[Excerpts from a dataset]
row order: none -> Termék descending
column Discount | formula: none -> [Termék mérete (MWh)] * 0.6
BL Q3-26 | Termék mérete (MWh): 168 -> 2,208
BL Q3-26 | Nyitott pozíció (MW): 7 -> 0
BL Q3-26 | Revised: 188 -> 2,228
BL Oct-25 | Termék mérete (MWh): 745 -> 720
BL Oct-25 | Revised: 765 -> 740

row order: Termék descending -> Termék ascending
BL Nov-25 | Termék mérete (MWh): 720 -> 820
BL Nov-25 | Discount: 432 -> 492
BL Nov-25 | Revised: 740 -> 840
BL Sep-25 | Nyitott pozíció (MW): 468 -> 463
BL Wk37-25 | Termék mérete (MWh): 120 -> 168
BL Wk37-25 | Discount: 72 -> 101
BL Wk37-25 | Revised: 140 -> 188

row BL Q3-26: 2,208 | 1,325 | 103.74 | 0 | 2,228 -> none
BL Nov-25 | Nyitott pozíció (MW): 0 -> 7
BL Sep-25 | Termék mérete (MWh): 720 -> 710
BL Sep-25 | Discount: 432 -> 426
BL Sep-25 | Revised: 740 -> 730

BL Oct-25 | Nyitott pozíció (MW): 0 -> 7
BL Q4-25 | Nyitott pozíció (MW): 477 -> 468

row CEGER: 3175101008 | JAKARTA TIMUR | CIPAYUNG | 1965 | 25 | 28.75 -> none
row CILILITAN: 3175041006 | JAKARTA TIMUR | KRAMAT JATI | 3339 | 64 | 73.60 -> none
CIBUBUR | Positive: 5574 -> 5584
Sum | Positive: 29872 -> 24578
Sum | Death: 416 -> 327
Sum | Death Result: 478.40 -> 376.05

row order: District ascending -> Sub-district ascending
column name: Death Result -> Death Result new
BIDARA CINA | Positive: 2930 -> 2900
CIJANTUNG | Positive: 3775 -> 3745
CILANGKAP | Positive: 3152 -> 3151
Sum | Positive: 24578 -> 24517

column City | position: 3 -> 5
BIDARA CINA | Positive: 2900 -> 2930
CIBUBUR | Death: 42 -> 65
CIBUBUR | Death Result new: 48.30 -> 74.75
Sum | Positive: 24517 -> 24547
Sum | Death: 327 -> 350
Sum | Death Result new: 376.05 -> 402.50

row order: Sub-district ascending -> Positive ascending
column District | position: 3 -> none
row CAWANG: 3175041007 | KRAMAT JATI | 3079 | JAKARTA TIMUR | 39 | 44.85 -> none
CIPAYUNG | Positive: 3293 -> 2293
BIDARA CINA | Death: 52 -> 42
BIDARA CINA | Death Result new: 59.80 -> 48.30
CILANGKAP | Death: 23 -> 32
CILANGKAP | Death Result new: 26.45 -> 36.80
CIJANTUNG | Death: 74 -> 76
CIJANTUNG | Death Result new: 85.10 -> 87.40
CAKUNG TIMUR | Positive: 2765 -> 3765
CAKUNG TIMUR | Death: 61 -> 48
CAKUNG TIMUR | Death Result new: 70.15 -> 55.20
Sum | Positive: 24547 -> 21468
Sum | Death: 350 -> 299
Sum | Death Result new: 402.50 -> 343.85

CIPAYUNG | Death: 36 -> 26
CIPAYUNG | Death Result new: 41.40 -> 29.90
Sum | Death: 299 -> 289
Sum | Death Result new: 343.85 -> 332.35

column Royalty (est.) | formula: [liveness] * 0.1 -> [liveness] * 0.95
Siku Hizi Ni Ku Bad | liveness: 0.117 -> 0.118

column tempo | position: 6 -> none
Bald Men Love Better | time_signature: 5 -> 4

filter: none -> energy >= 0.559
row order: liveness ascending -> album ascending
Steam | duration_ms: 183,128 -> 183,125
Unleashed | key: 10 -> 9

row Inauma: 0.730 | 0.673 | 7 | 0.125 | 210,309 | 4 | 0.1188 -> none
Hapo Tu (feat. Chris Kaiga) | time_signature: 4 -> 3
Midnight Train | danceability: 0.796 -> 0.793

**Exercise**
For the word "Revised", find every line in the data that holds it and copy that line.

**Task answer**
BL Q3-26 | Revised: 188 -> 2,228
BL Oct-25 | Revised: 765 -> 740
BL Nov-25 | Revised: 740 -> 840
BL Wk37-25 | Revised: 140 -> 188
BL Sep-25 | Revised: 740 -> 730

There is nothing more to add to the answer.